S’il y a urgence d’aider les employeurs à recruter de la main-d’œuvre, elle ne se reflète dans les chiffres du ministère de l’Immigration, de la Diversité et de l’Inclusion (MIDI) ni pour le Québec ni pour l’Estrie. Sur la photo, le ministre titulaire David Heurtel et son collègue responsable de l’Estrie, Luc Fortin.

Exploiter la peur

CHRONIQUE / Il paraît que nos Maurice Richard, Jean Béliveau, Guy Lafleur et autres fiers porte-couleurs du Canadien de Montréal n’auraient jamais réussi l’exploit de remporter 24 Coupes Stanley sans les fantômes du vieux Forum. En politique, c’est pareil. Les fantômes sont de précieux alliés ou de dangereux adversaires.

La menace référendaire maintes fois brandie est dans le placard. Au lieu des inquiétudes habituelles sur les performances économiques du Québec ou la précarité de ses finances publiques, Philippe Couillard ainsi que François Legault baignent dans le même optimisme. Cela leur a d’ailleurs valu un rappel à l’ordre quant au respect des paramètres budgétaires ayant été consciencieusement et objectivement validés par la vérificatrice générale du Québec.  

Le « spin » de l’immigration frappant l’imaginaire et chatouillant les susceptibilités, l’affrontement était si prévisible que j’ai choisi mon titre avant ce segment du débat des chefs.

« Vous tolérez (au sein de votre parti) des gens qui disent n’importe quoi sur la CAQ » a vilipendé François Legault.

« Savez-vous pourquoi des gens réagissent comme ça? Parce que vous leur faites peur », a répliqué le chef libéral. 

« Les gens sont tannés de vous avoir comme donneur de leçons au Québec, M. Couillard.

Le chef péquiste Jean-François Lisée a saisi l’occasion pour promouvoir son test de français avant l’obtention d’un certificat de sélection.

« En ce moment, la moitié des arrivants ne parlent pas le français au point d’entrée et ça pousse le déclin du français à Montréal.
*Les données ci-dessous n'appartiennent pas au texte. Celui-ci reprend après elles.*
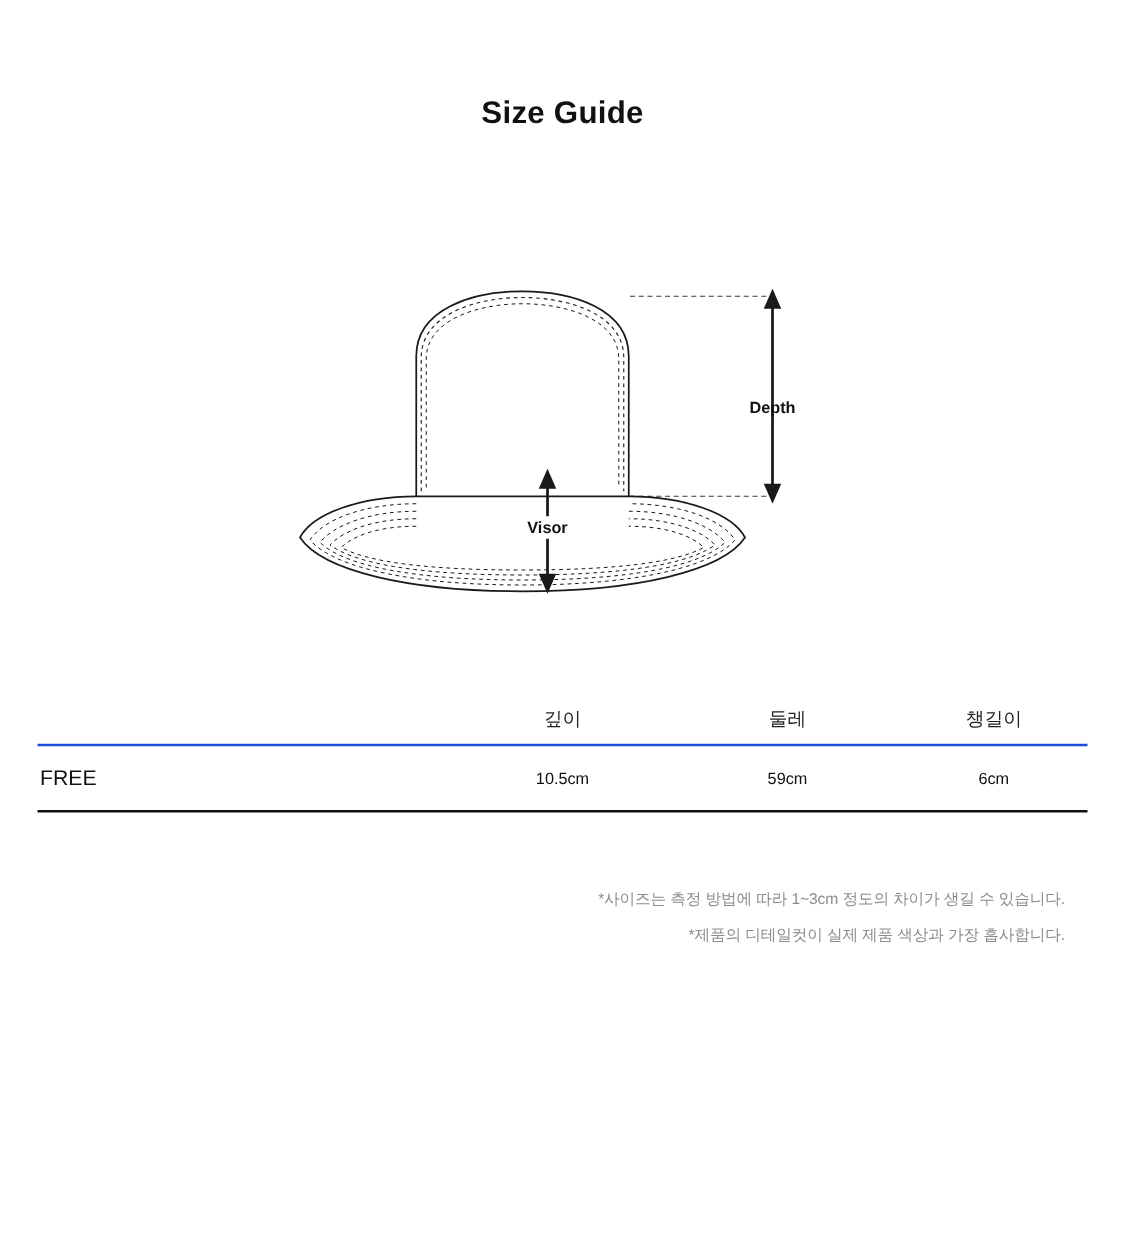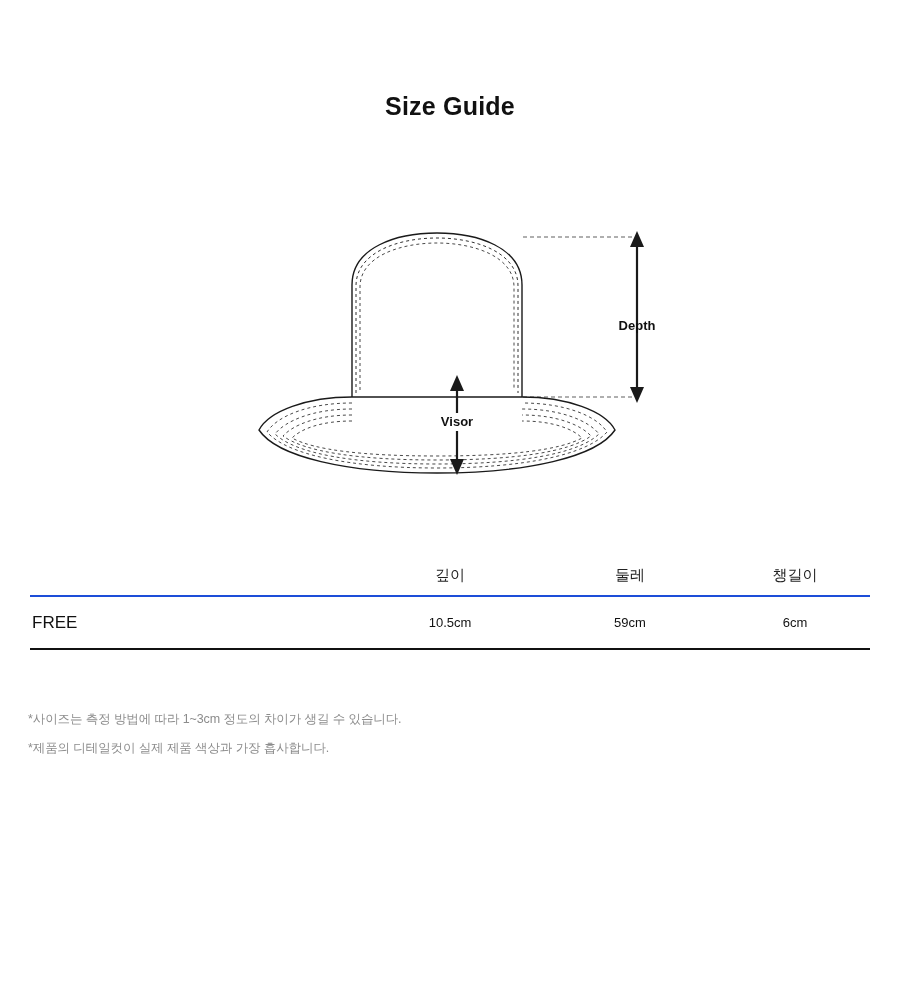--- a/index.html
+++ b/index.html
@@ -26,7 +26,7 @@
   
   .title {
     position: absolute;
-    top: 92px;
+    top: 76px;
     left: 0;
     width: 900px;
     text-align: center;

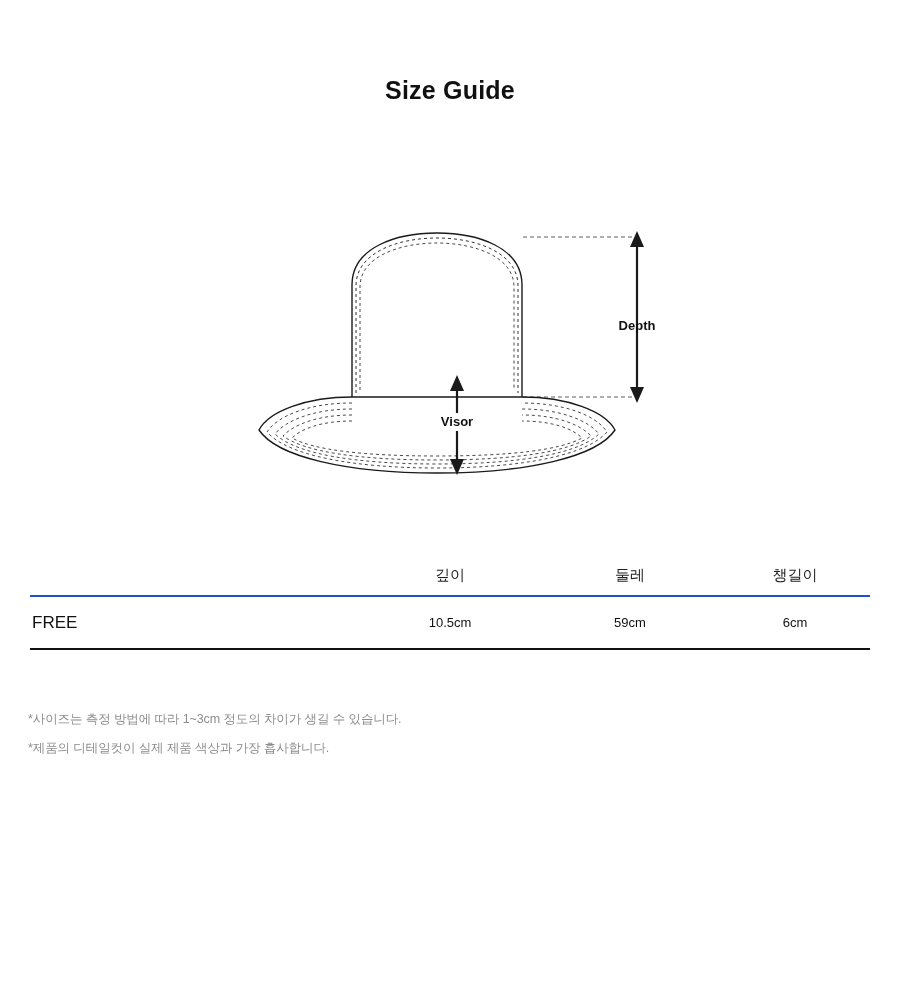--- a/index.html
+++ b/index.html
@@ -40,7 +40,7 @@
   .illustration {
     position: absolute;
     top: 225px;
-    left: 247px;
+    left: 228px;
     width: 440px;
     height: 280px;
     text-decoration: underline;

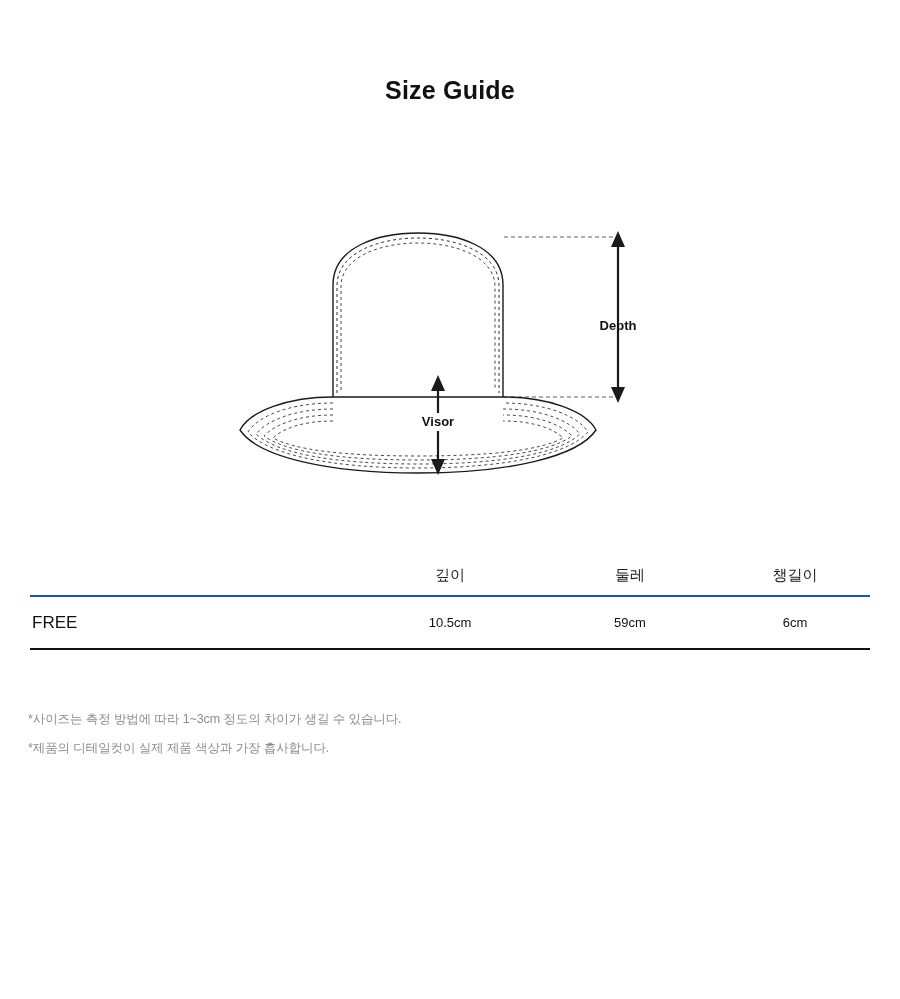--- a/index.html
+++ b/index.html
@@ -95,8 +95,9 @@
   .notes {
     position: absolute;
     top: 713px;
-    left: 28px;
+    left: 12px;
     width: 840px;
+    text-align: right;
   }
   .note {
     font-size: 12.5px;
La pire chose que vous puissiez faire est d’en accepter 40 000 par année, à qui vous ne demanderez aucune connaissance avant trois ans » a soulevé M. Lisée.

Manon Massé a préféré miser sur les valeurs humaines et l’attachement des militants de Québec solidaire à la langue française au lieu de renchérir sur les critères de qualification.

S’il y a urgence d’aider les employeurs à recruter de la main-d’œuvre, elle ne se reflète pas dans les chiffres du ministère de l’Immigration, de la Diversité et de l’Inclusion (MIDI) puisque les 52 388 immigrants admis au Québec l’an dernier sont sous la moyenne de 53 000 des 10 dernières années. Ces chiffres comprennent les immigrants choisis ainsi que les réfugiés.

En 2010, alors que le Québec nageait encore dans la récession, il a accueilli 38 000 postulants de la catégorie « Immigration économique » alors qu’à peine 30 000 personnes qualifiées en vertu de ce critère sont arrivées l’an dernier malgré la prospérité.  

Les péquistes n’ont pas toujours été frileux puisque Pauline Marois était première ministre la seule année où le Québec, en 2012, a franchi le cap des 55 000 immigrants, dont 40 000 de la filière économique.

Sous le gouvernement péquiste de Lucien Bouchard, au sein duquel François Legault détenait un siège de ministre, le ministère des Relations avec les citoyens et de l’Immigration a dévoilé en 2001 un plan qui visait à doubler en seulement trois ans (de 800 à 1600) le nombre de nouveaux arrivants en Estrie.

Ce total n’a jamais été atteint. La cohorte la plus élevée a été de 1418 admissions. Ce fut en 2016.

Le nombre d’immigrants arrivés en Estrie entre 2006 et 2015 et qui résidaient encore dans la région en 2017 est de 6485 personnes, une implantation permanente se faisant donc au rythme d’environ 650 par année.

Alors qu’elle était de 299 000 citoyens en 2006, la population de l’Estrie atteignait 327 089 habitants en 2017. L’apport de l’immigration a donc contribué au tiers à la croissance démographique de la région estrienne au cours de cette période. Rien pour se croire saturés ou menacés. 

À l’évidence, le soudain salut que Philippe Couillard voit dans l’immigration ainsi que la menace préoccupant MM. Legault et Lisée sont exagérés en ce qui concerne l’Estrie.